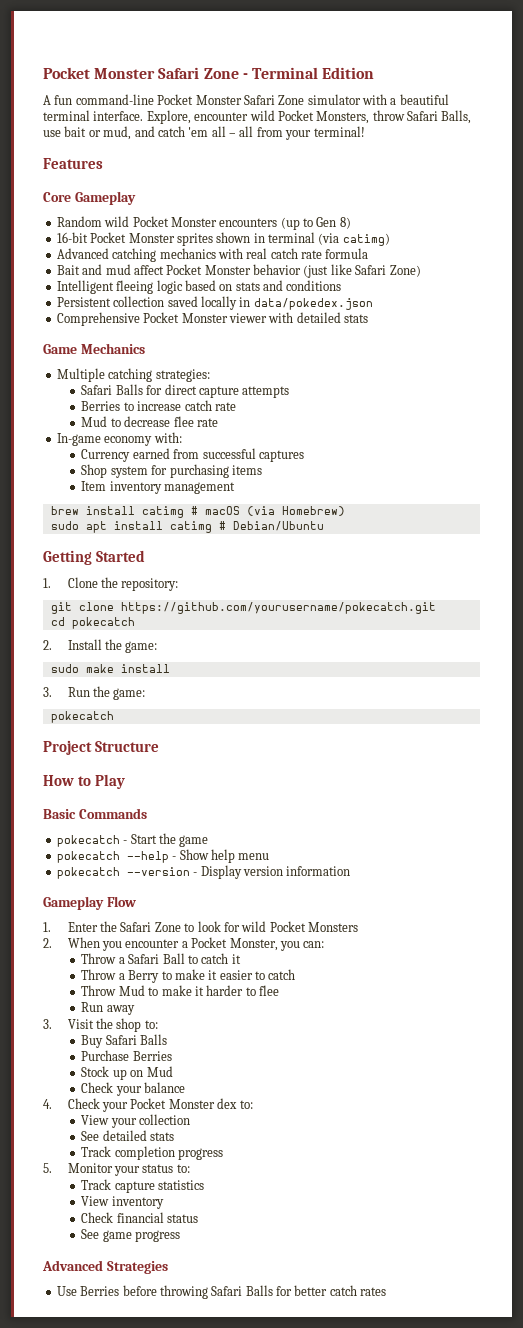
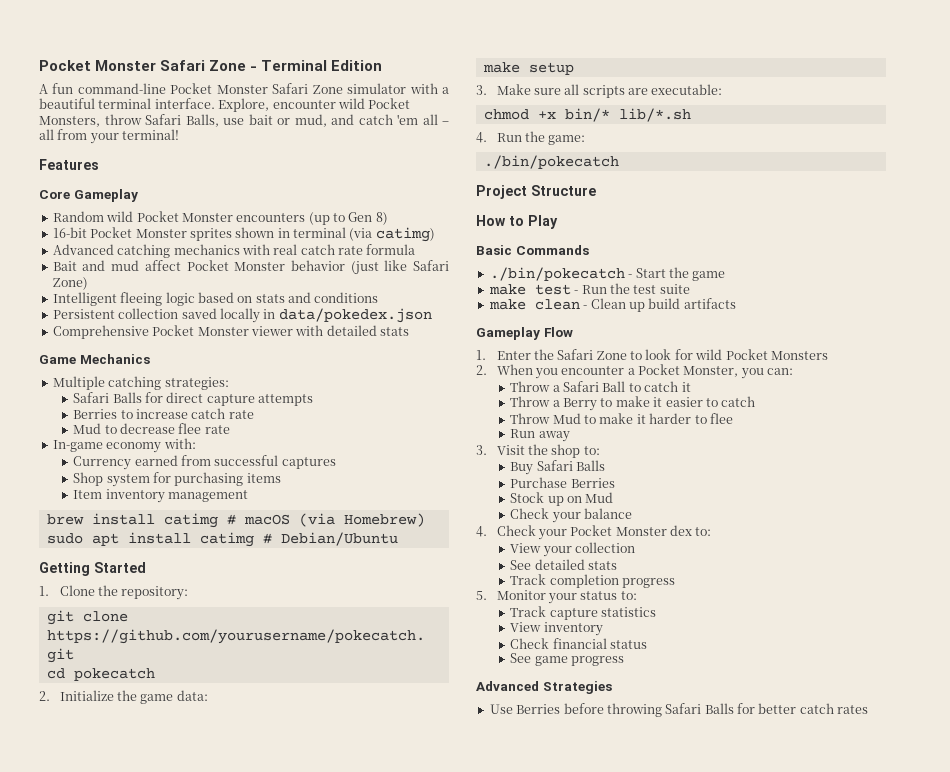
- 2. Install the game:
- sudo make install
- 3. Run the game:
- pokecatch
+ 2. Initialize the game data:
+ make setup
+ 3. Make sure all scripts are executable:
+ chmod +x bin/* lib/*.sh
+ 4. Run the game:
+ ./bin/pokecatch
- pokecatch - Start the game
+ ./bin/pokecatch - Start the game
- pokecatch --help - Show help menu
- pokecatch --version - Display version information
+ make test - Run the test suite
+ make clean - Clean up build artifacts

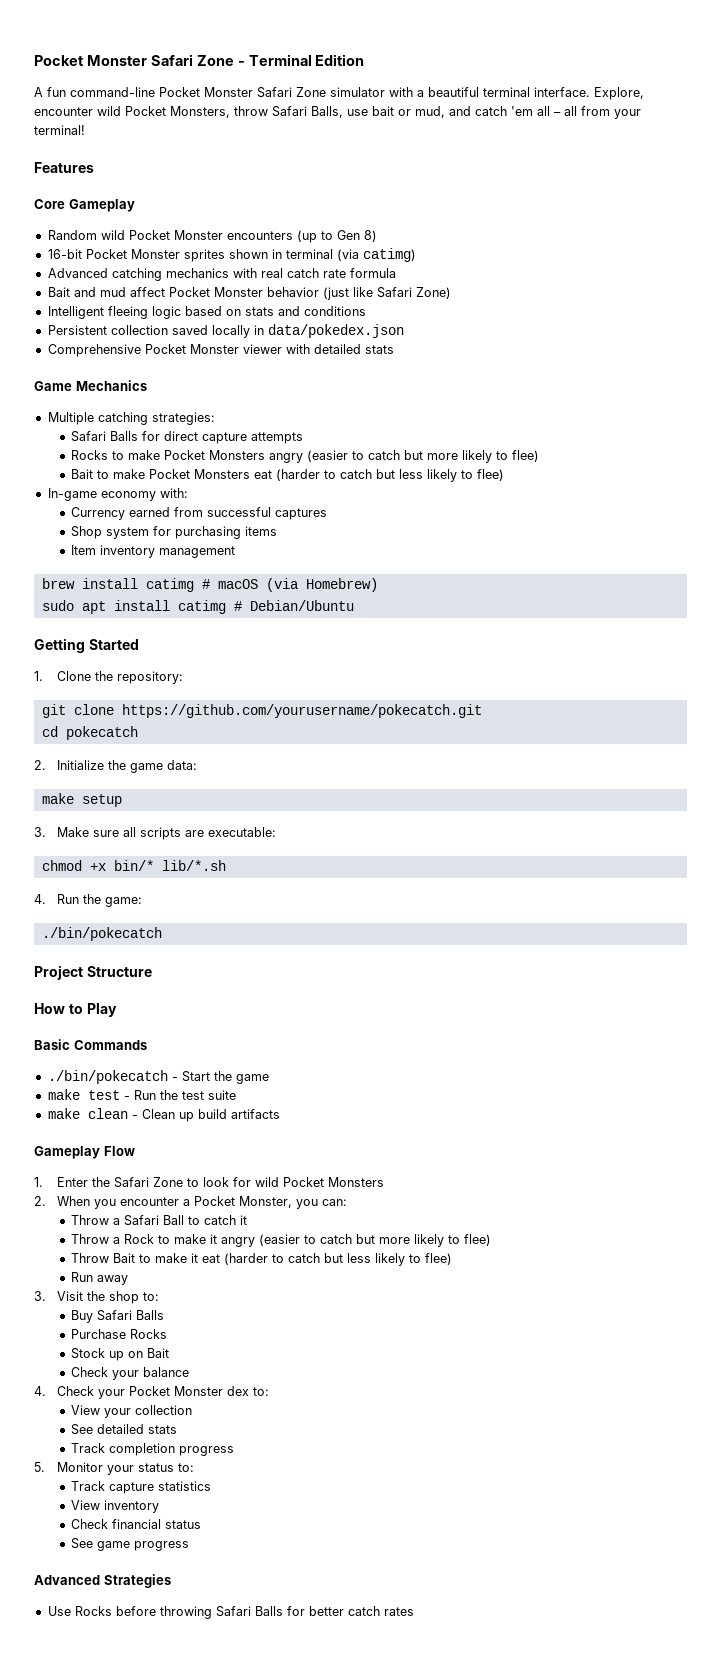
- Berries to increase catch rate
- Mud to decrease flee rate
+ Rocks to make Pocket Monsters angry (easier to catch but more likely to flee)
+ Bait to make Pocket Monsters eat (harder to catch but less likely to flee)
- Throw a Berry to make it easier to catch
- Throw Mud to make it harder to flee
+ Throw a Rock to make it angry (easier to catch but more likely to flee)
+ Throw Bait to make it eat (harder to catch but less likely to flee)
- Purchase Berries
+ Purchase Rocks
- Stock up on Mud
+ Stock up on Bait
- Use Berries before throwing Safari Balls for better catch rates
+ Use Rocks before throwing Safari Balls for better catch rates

◆ ◆ ◆ ◆

In the listing above, find the line containing "2. Initialize the" and the line containing "Rocks to make", then return both of them and every line between, exactly, without pictures.

Response box:
+ 2. Initialize the game data:
+ make setup
+ 3. Make sure all scripts are executable:
+ chmod +x bin/* lib/*.sh
+ 4. Run the game:
+ ./bin/pokecatch
- pokecatch - Start the game
+ ./bin/pokecatch - Start the game
- pokecatch --help - Show help menu
- pokecatch --version - Display version information
+ make test - Run the test suite
+ make clean - Clean up build artifacts

- Berries to increase catch rate
- Mud to decrease flee rate
+ Rocks to make Pocket Monsters angry (easier to catch but more likely to flee)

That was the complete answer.